“The price which society pays for the law of competition, like the price it pays for cheap comforts and luxuries, is great; but the advantages of this law are also greater still than its cost- for it is to this law that we owe our wonderful material development, which brings improved conditions in its train.”
Personally, I’m not a fan of China’s top-down-driven economic model. In many ways, I believe it plays by unfair rules that allow it to dominate key industries. Chinese global theft of intellectual property is of legendary magnitude and I wouldn’t want to work in a Shenzehn factory, ultra-modern though it may be (I’d probably have no chance vs. an industrial robot anyway — would anyone?). There’s also no doubt that it devotes immense resources into, apparently successful, efforts to sabotage destabilize the West (more on that in a future Haymaker.)
However, reality is reality, and, as you will read in this edition of a Louis Gave-authored Haymaker, the fact of the matter is that China is no longer merely a supplier of raw and intermediate goods to the Western production process. It is now a significant and, in some cases, ruthless competitor in high valued-added products, including trains, almost all things green energy-related, automobiles, and, increasingly, nuclear power plants.

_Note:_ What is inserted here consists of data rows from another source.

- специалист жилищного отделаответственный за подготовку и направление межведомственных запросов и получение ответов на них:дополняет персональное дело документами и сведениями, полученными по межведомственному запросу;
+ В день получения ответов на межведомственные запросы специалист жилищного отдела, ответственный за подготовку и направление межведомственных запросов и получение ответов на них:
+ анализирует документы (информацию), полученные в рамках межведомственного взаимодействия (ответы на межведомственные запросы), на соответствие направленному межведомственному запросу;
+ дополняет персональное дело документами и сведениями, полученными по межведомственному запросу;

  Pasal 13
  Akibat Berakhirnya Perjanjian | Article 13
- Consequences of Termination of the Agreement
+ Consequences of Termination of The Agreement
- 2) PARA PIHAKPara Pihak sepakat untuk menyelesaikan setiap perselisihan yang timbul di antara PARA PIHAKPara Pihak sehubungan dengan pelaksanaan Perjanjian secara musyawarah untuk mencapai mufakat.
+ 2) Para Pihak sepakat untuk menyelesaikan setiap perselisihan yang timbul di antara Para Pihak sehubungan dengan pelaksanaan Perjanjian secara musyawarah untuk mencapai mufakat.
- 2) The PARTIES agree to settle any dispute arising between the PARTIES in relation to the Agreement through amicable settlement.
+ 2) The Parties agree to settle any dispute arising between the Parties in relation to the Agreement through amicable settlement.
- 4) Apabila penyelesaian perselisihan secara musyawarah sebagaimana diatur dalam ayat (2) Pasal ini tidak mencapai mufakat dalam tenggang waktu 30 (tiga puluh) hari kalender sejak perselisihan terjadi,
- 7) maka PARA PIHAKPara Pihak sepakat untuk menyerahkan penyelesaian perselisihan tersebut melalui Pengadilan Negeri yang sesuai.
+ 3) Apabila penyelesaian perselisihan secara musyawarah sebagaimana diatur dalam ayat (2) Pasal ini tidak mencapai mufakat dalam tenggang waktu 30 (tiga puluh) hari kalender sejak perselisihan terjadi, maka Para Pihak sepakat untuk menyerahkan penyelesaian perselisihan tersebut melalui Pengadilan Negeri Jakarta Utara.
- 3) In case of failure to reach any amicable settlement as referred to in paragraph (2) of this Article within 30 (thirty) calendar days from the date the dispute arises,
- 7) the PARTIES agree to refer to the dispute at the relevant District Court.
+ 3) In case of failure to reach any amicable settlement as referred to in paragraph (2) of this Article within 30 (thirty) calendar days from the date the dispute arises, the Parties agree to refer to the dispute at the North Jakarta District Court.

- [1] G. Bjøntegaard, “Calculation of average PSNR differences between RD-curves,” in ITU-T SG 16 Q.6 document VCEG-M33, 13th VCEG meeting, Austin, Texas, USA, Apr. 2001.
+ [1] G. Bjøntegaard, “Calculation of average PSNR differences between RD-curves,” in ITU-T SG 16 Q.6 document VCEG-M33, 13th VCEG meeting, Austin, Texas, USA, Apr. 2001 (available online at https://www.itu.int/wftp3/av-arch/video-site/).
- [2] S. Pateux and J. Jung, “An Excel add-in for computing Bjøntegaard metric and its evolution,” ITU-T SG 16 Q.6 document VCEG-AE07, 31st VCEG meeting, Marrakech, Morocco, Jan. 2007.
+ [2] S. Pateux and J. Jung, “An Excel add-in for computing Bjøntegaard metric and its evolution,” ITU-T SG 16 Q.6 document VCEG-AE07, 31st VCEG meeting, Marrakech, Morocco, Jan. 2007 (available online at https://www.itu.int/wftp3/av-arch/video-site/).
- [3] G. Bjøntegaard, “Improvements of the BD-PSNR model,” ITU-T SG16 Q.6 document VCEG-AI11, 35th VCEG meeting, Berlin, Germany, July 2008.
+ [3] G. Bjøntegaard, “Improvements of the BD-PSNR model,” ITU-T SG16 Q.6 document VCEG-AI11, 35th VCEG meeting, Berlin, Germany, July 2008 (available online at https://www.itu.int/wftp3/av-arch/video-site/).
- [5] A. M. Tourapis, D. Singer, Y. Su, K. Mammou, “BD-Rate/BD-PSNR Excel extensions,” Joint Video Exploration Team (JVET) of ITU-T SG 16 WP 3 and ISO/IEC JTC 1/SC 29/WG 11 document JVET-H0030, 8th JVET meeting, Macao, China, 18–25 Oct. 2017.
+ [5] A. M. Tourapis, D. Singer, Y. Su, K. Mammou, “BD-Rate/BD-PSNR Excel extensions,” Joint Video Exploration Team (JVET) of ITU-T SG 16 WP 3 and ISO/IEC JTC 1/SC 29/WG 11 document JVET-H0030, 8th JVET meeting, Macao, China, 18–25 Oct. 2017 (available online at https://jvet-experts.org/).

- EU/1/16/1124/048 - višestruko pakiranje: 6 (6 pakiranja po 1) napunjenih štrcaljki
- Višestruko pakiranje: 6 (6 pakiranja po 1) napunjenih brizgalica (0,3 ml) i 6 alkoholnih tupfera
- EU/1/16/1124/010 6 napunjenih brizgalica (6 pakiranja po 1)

In fact, it is now the planet’s biggest auto exporter and is particularly dominant in electric vehicles (EVs) and the even faster-growing segment of hybrids. In the nuke space, it has 23 large-scale plants under construction versus none in the U.S. Further, it can complete these at about a third of what it costs to build them in the politically freer but bureaucratically sclerotic United States. It has become proficient enough that it is building atomic energy plants for other countries.
As a result of moving up the export quality ladder, China’s trade surplus has roughly tripled over the last decade, as Louis notes. This is despite the tariffs placed on its goods by both the Trump and Biden administrations (in the case of the latter, those are now 100% on EVs). Ominously for the future of the West’s ability to compete, China now graduates more engineers than the U.S. and Western Europe combined.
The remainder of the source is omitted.